### Requirement
Go through the data below and copy each line that includes "groupbox".

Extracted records
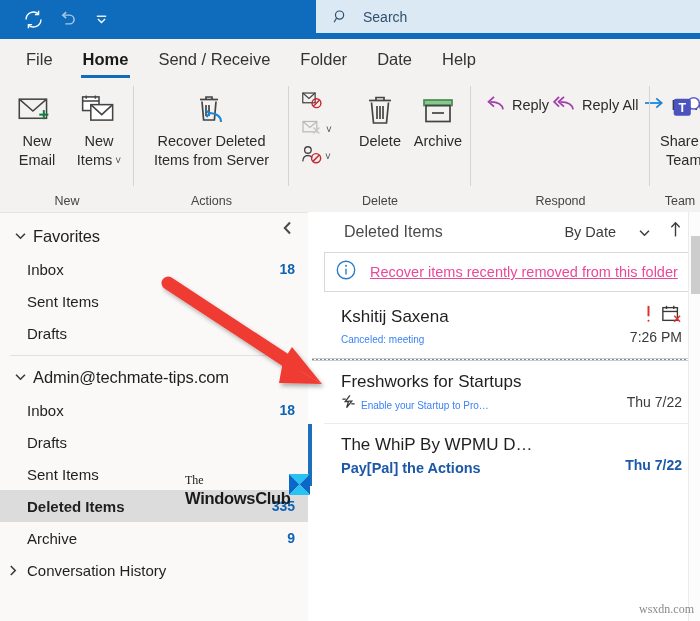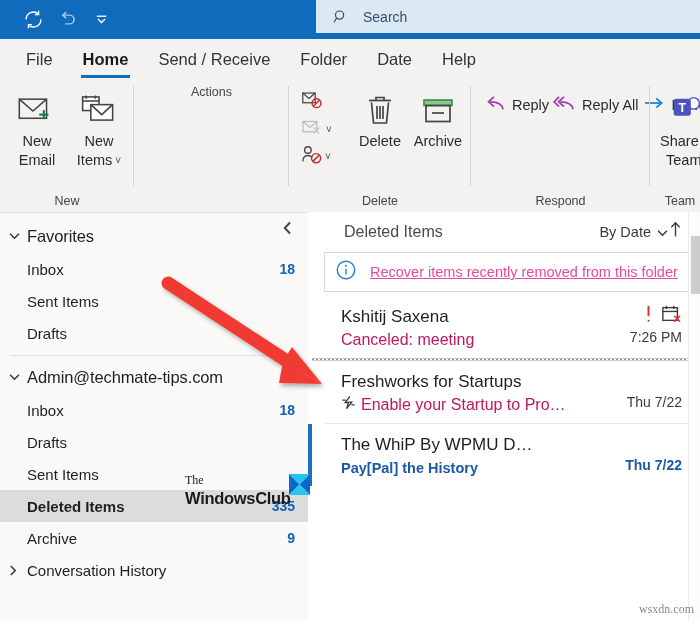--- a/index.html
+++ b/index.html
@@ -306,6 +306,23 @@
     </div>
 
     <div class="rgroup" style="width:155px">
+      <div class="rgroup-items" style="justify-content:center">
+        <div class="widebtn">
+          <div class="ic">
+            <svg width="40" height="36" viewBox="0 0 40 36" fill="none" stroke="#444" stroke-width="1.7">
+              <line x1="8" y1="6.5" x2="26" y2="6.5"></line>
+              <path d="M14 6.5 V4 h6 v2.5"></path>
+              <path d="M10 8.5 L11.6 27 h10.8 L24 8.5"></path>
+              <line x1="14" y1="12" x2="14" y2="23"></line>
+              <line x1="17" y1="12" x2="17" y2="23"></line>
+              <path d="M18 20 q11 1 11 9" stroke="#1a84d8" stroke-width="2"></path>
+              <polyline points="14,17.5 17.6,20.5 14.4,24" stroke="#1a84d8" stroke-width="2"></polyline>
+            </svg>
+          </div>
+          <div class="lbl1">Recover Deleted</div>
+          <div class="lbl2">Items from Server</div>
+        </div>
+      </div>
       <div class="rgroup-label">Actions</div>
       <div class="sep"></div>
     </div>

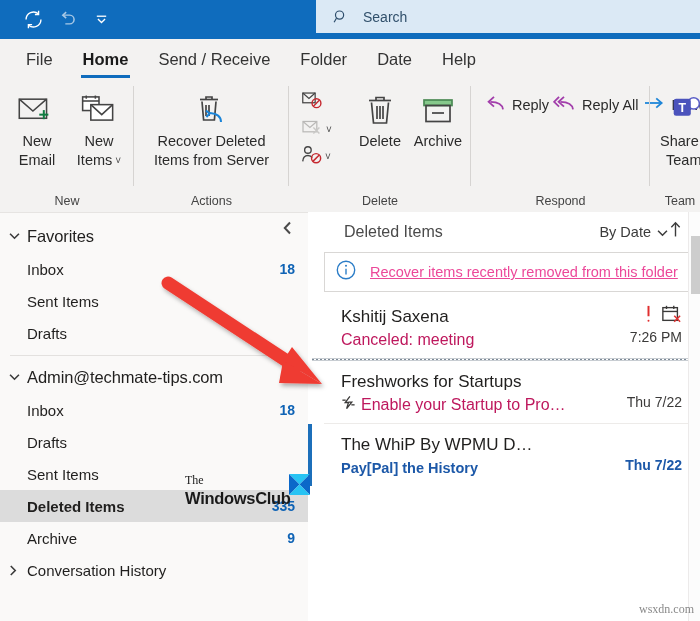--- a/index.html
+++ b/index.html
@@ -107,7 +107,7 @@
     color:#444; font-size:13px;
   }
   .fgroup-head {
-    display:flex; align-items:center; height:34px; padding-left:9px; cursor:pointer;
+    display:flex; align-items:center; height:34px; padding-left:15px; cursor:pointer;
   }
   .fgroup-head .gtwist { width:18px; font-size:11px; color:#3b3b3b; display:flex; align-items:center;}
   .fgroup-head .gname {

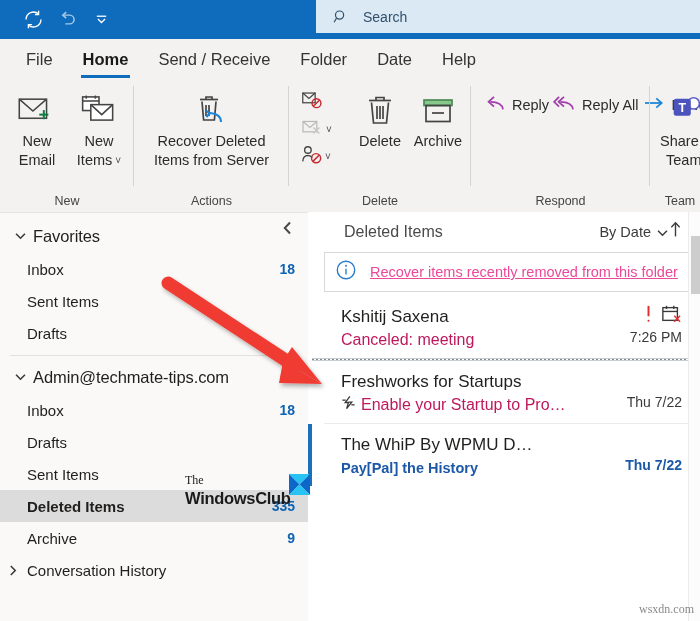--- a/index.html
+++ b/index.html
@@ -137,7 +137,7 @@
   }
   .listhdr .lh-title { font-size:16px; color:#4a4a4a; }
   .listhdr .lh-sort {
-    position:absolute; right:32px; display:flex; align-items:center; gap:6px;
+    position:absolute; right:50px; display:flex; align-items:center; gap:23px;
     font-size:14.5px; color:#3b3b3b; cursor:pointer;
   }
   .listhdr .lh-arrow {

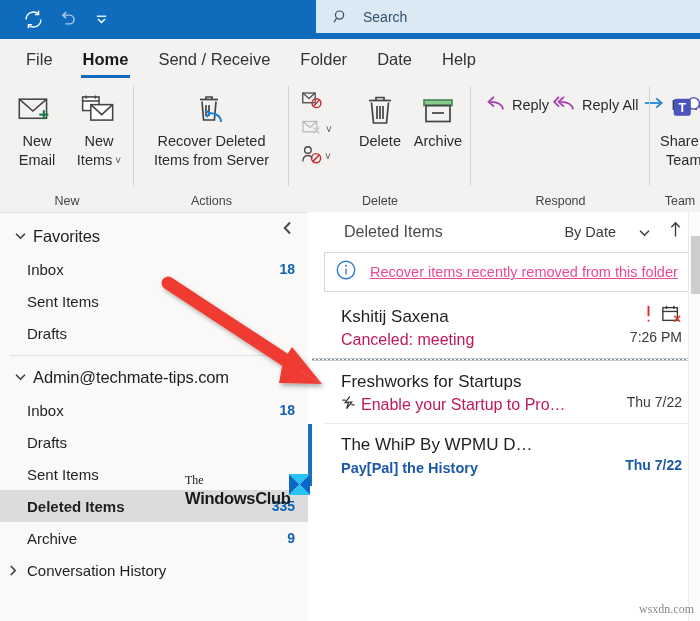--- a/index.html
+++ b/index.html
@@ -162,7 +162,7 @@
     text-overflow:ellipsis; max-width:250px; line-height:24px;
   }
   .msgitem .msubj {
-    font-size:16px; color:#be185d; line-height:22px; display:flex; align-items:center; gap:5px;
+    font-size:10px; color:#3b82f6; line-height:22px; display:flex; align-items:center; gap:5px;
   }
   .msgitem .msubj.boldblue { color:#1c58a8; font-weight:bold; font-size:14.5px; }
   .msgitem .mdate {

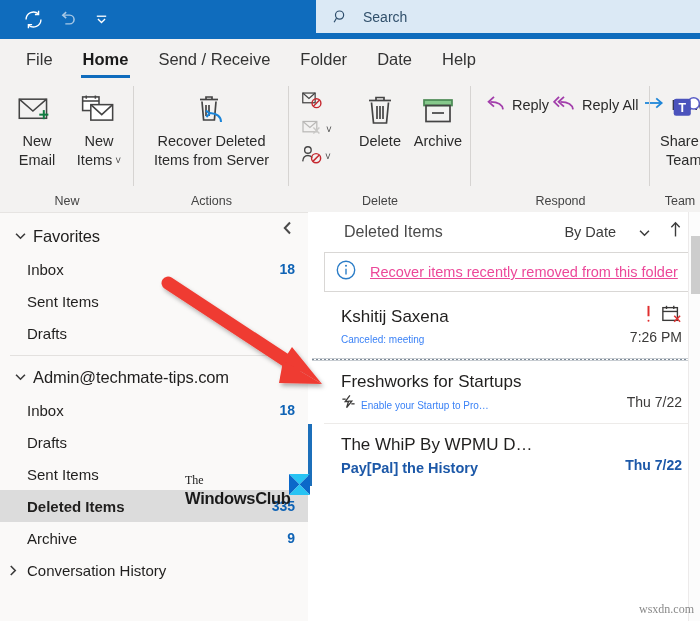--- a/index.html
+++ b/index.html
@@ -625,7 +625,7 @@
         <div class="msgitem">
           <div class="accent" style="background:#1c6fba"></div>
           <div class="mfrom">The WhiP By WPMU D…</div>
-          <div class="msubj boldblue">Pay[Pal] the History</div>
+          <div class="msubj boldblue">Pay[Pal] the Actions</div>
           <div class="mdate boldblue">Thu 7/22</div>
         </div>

...

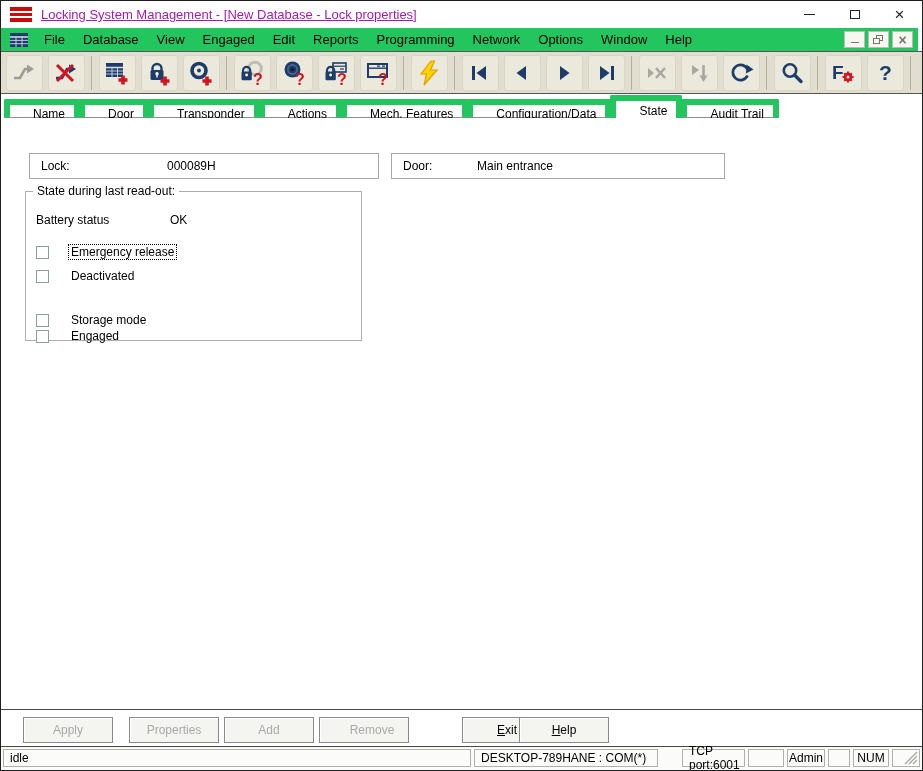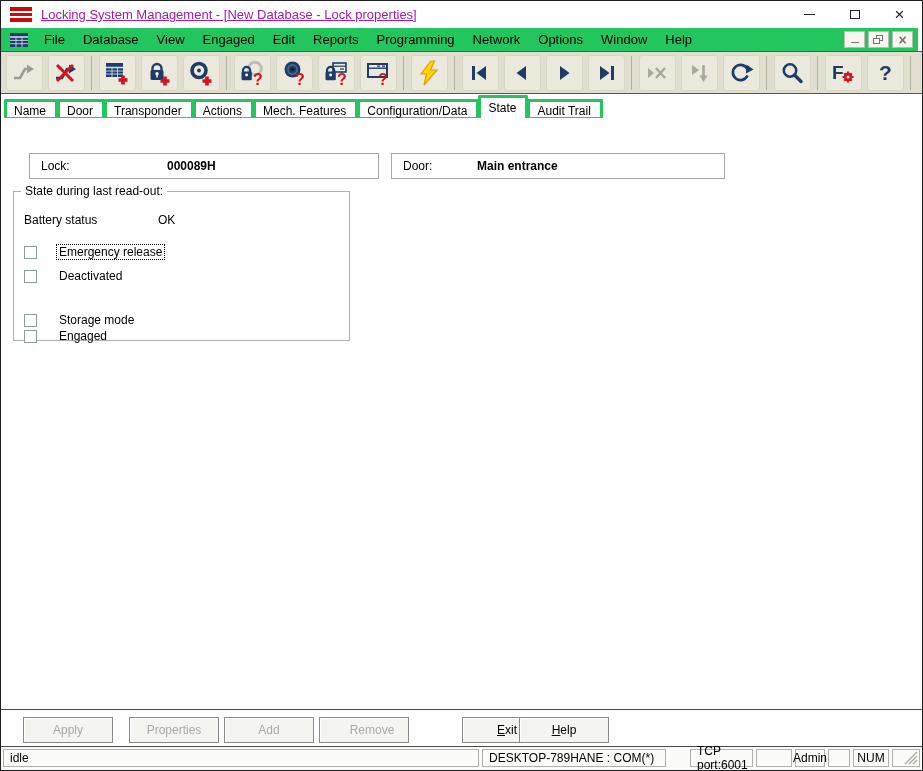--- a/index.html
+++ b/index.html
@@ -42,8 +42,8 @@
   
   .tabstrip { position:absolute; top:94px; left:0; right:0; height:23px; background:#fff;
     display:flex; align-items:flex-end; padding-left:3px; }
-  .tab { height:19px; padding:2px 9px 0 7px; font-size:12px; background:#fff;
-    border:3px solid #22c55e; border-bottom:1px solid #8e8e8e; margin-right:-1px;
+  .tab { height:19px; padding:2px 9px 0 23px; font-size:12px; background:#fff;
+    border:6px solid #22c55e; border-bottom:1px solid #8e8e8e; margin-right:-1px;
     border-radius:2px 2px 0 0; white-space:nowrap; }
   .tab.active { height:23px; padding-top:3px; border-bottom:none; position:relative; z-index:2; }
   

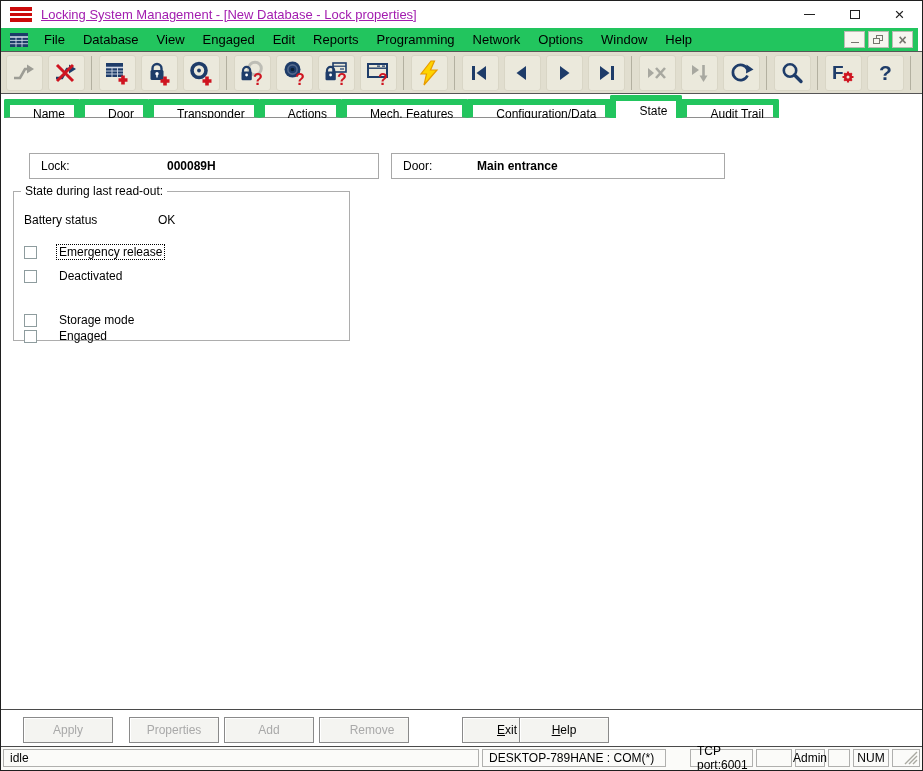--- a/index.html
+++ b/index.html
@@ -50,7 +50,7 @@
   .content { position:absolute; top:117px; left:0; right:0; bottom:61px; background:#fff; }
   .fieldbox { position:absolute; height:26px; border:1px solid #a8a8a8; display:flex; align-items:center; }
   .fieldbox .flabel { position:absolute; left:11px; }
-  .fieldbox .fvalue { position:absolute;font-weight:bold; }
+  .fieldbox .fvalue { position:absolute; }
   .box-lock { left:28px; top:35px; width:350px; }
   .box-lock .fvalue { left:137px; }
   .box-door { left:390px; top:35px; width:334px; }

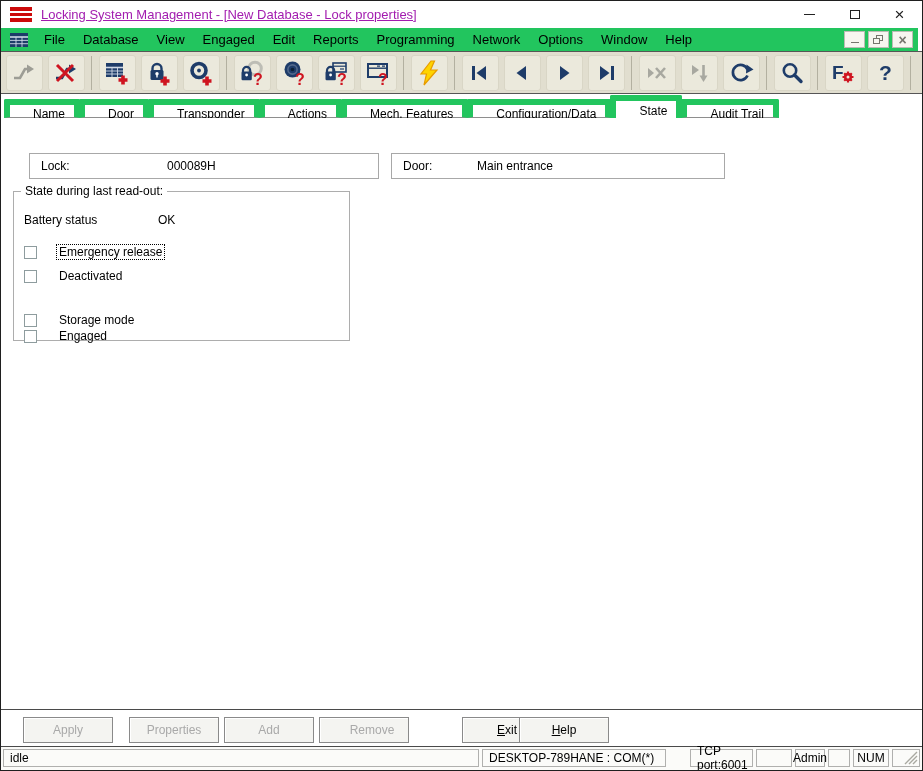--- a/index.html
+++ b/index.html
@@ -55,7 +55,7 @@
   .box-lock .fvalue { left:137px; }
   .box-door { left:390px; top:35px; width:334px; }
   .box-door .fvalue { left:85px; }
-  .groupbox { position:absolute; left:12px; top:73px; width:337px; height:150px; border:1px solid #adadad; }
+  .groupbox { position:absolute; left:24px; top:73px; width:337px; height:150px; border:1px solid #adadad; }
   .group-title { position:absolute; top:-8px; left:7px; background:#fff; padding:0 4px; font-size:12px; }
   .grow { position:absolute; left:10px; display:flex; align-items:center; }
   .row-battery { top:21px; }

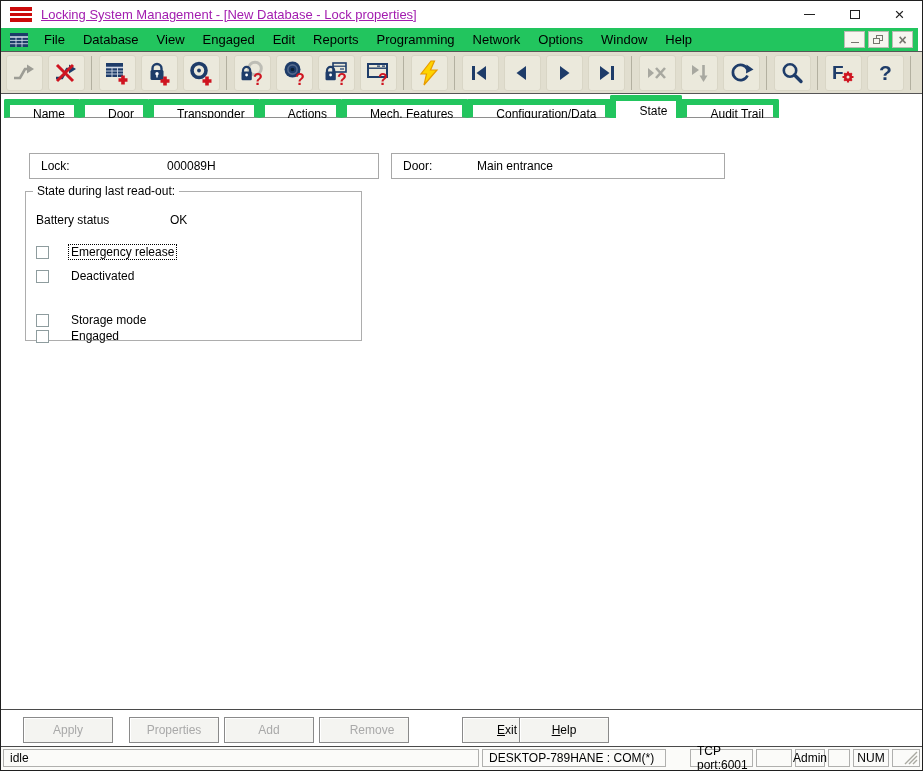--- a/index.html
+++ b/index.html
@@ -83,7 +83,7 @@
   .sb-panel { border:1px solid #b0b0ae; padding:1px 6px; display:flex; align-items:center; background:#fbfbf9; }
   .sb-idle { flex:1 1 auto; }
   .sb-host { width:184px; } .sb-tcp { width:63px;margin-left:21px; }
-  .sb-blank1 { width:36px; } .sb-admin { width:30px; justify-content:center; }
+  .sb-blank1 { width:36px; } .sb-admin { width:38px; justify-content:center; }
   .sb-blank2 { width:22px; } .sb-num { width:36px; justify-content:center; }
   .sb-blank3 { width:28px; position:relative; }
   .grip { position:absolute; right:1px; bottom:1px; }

### Solution to this task
-  .groupbox { position:absolute; left:12px; top:73px; width:337px; height:150px; border:1px solid #adadad; }
+  .groupbox { position:absolute; left:24px; top:73px; width:337px; height:150px; border:1px solid #adadad; }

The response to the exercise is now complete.